Start of Extracted records

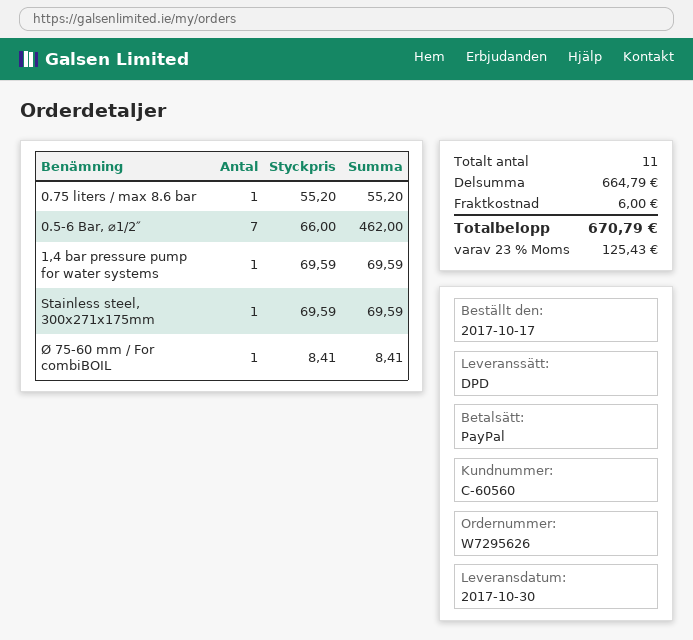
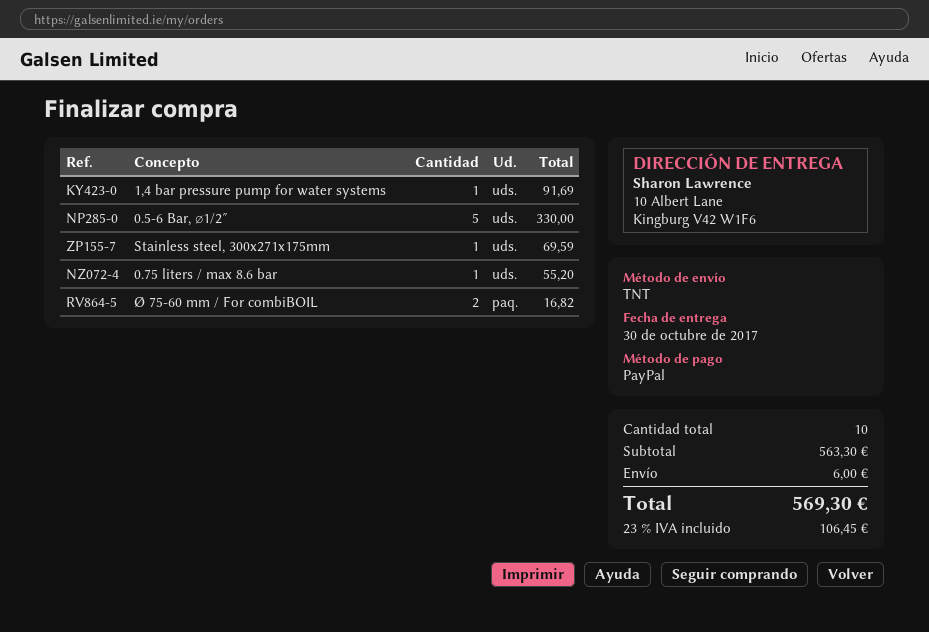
shipping method: DPD -> TNT
0.5-6 Bar, ⌀1/2″: 7 for 462.00 -> 5 for 330.00
1,4 bar pressure pump for water systems: 1 for 69.59 -> 1 for 91.69
Ø 75-60 mm / For combiBOIL: 1 for 8.41 -> 2 for 16.82
total quantity: 11 -> 10
subtotal: 664.79 -> 563.30
tax: 23% = 125.43 -> 23% = 106.45
total: 670.79 -> 569.30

End of Extracted records

### [What is needed]
Print every entry exactly; omit the pictures.

### [Expected answer]
shipping method: DPD -> TNT
0.5-6 Bar, ⌀1/2″: 7 for 462.00 -> 5 for 330.00
1,4 bar pressure pump for water systems: 1 for 69.59 -> 1 for 91.69
Ø 75-60 mm / For combiBOIL: 1 for 8.41 -> 2 for 16.82
total quantity: 11 -> 10
subtotal: 664.79 -> 563.30
tax: 23% = 125.43 -> 23% = 106.45
total: 670.79 -> 569.30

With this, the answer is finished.